Autor: Jesús Ovallos
Aunque nunca estuvo convencido de que fuera lo correcto, su hijo insistió tanto que le fue imposible oponerse a su voluntad. Su esposa prefirió esperar en casa, segura de no soportar la impresión del acto. La desagradable tarea quedaría en manos de Gonzalo y de su pequeño Miguel. Ya llevaban medio camino cuando cayó en cuenta de que la presencia del niño en el auto podría traerle algún inconveniente con la autoridad, pero ya era demasiado tarde.
A la salida del pueblo, el Ejército hacía valer el toque de queda. ¿Cómo no lo había previsto? Gonzalo tragó saliva; Migue seguía con los ojos fijos en el camino. A lo lejos vio el puesto de control, pero ya no podía dar marcha atrás. Mientras se aproximaba, uno de los militares le ordenó detener el vehículo y avanzó hacia él, acomodándose el fusil.
—Buenas tardes —le dijo el hombre—. ¿No le dijeron al señor que estamos en cuarentena? A ver, documentos.

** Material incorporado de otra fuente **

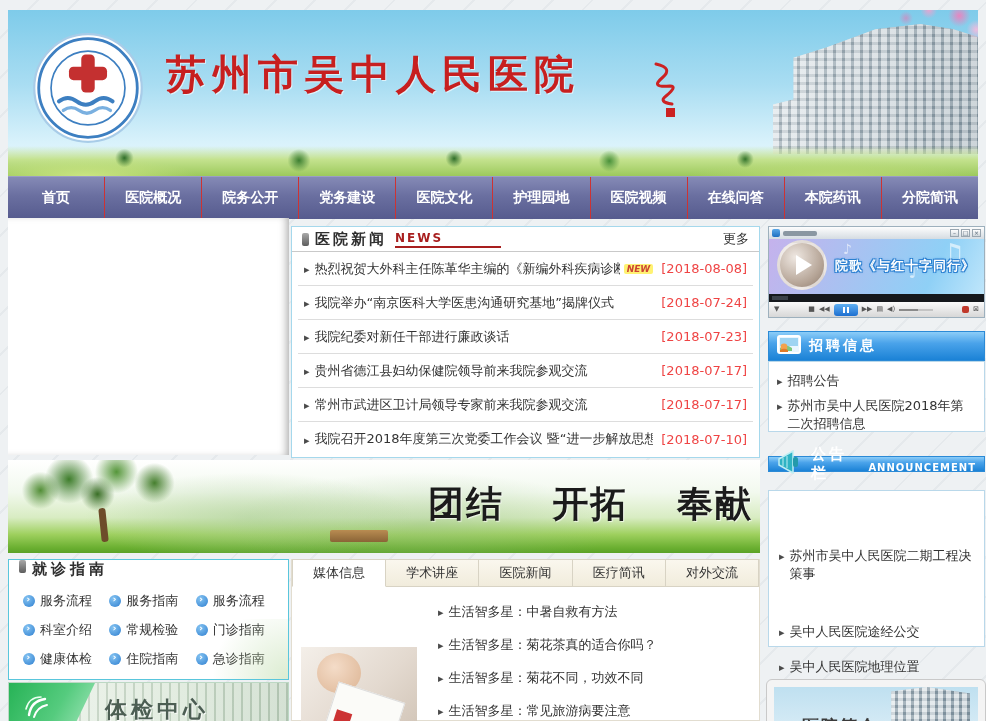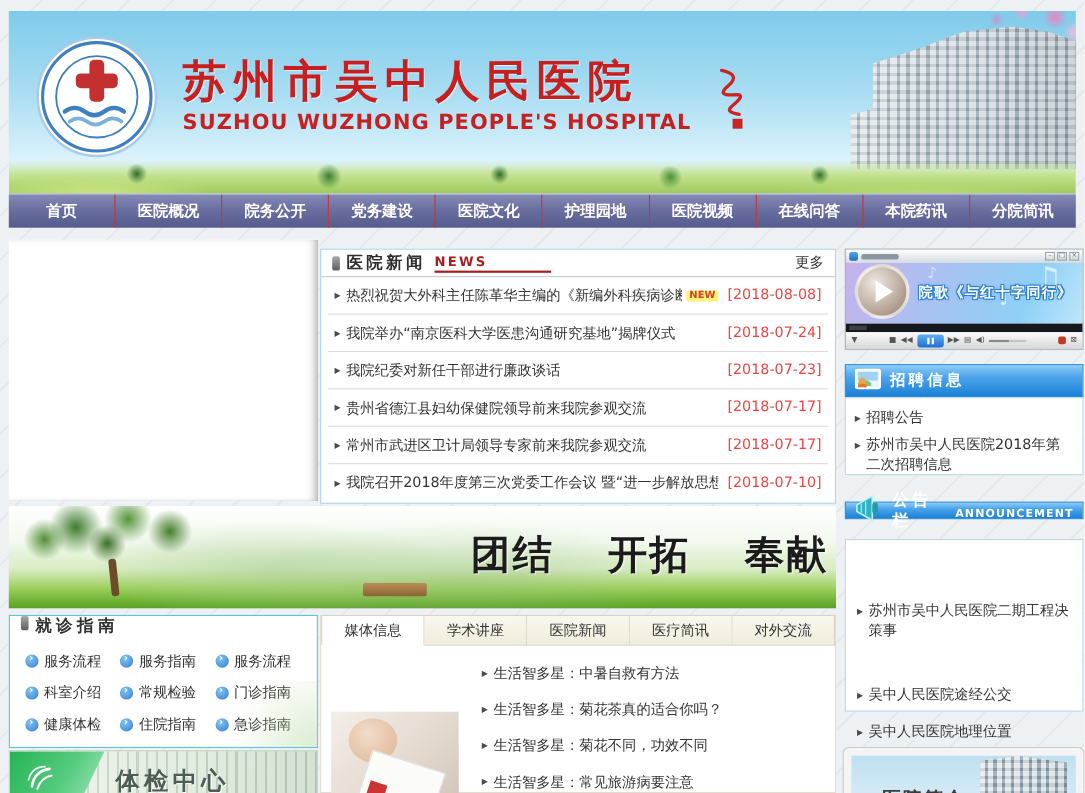"SUZHOU WUZHONG PEOPLE'S HOSPITAL" div.title-en { html: <div>SUZHOU WUZHONG PEOPLE'S HOSPITAL</div> -> none }
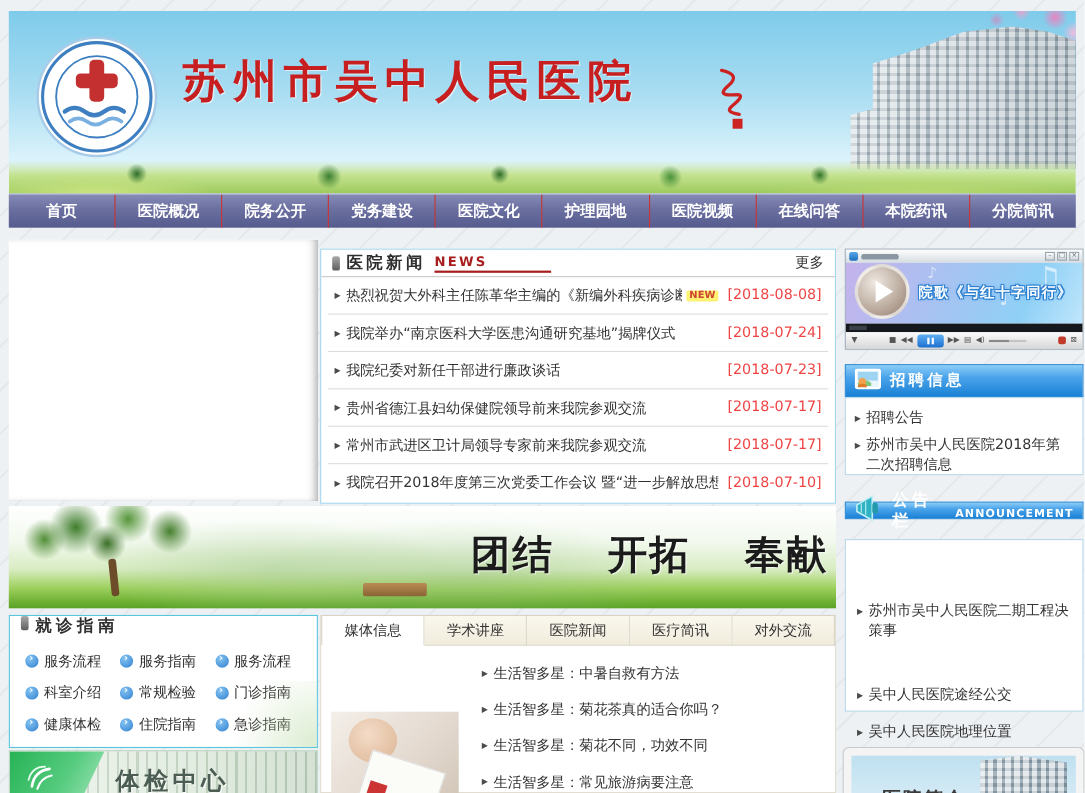"首页" .nav { height: 31px -> 43px }
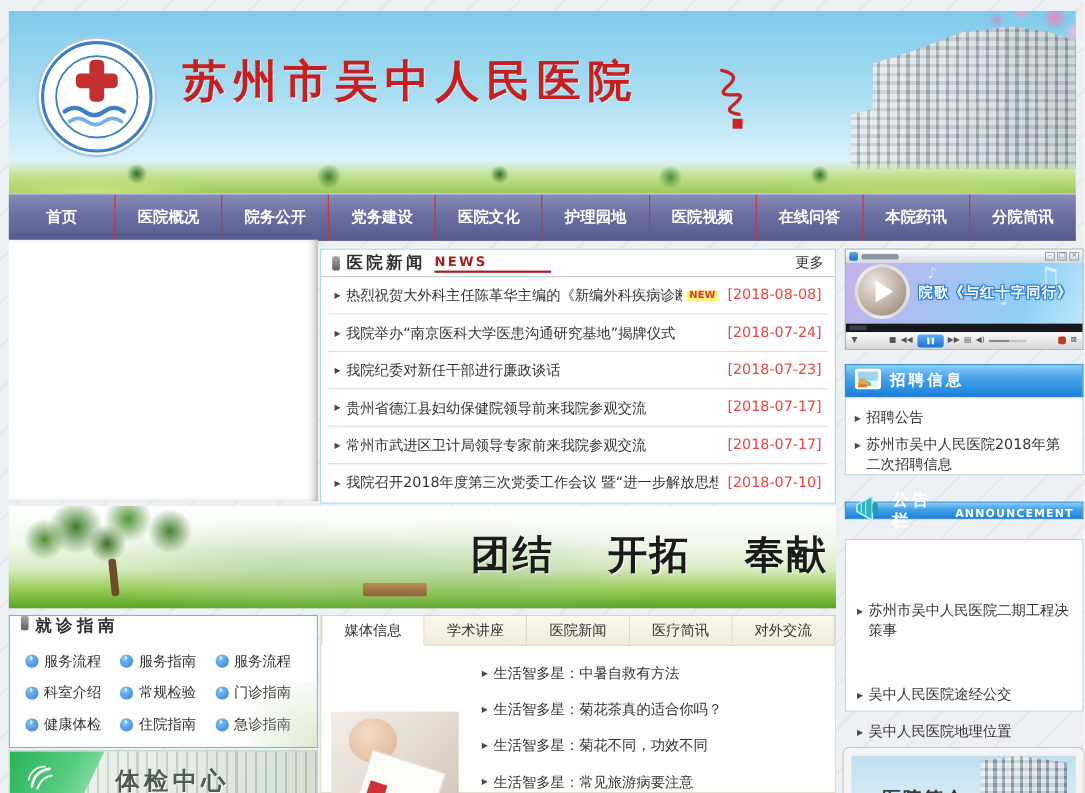"NEW" .badge-new { font-style: none -> italic }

—Disculpe, fue una emergencia...
—Papeles. Rápido.
Gonzalo buscó en la guantera los papeles del auto y su billetera. El militar revisó los documentos y echó un vistazo al interior. Allí su mirada se cruzó con la del niño, que solo atinó a levantar su mano en un saludo indio.
—¿Usted no sabe que es peligroso sacar un niño en plena pandemia?
Desde el otro asiento se escuchó la voz del niño:
—Yo le pedí que me trajera —dijo Migue, dejando a su padre con las palabras en la boca. El militar se agachó para ver a su nuevo interlocutor y sonrió con sobradez.
—Bueno, señores, ¿qué es eso tan importante que van a hacer como para violar el toque de queda? ¿Y qué es eso que llevan atrás? —se refería al arrume de sábanas que llevaban en el asiento trasero. Gonzalo respiró hondo.
—No mires atrás, Migue —dijo. El niño obedeció y fijó su mirada en el camino.
Con cuidado y a la vista del militar, Gonzalo comenzó a desenvolver las sábanas, y de a poco se fue asomando: primero se le vieron las patas blancas, luego el dorso plateado; la cola estaba recta y por el hocico se le entreveía la dentadura, como si la muerte le causara gracia. El militar, ligeramente sobresaltado, cerró los ojos y apretó los labios antes de volver a hablar:
—¿De qué murió?
—Estaba viejito. Lo adoptamos poco antes de nacer Migue. Casi crecieron juntos.
Migue dejó escapar un tímido sollozo. Entretanto, el militar contemplaba alternativamente al perro, al niño y a Gonzalo. Luego soltó un suspiro.
—¿Cómo se llamaba?
—Toto.
El soldado asintió.
—En mi casa hay uno de esos mismos. Le pusimos Sultán. Les gusta mucho el juego… ¿Qué van a hacer con él?
—Lo vamos a enterrar en la finca de un amigo. Acá no más...
El militar volvió a echar un vistazo al carro y le ordenó a Gonzalo que cubriera al animal. A continuación, sacó del bolsillo una libreta y un bolígrafo y empezó a escribir, ante la mirada ansiosa de Gonzalo. Arrancó la hoja y se la entregó. Entonces dijo:
—Cuando vengan de regreso, si los vuelven a parar, muestre esto. Diga que es un permiso del Sargento Riaño, y si no les creen, pida que me llamen directamente para verificar. Tiene hasta las nueve de la noche, después de eso se atiene a las consecuencias.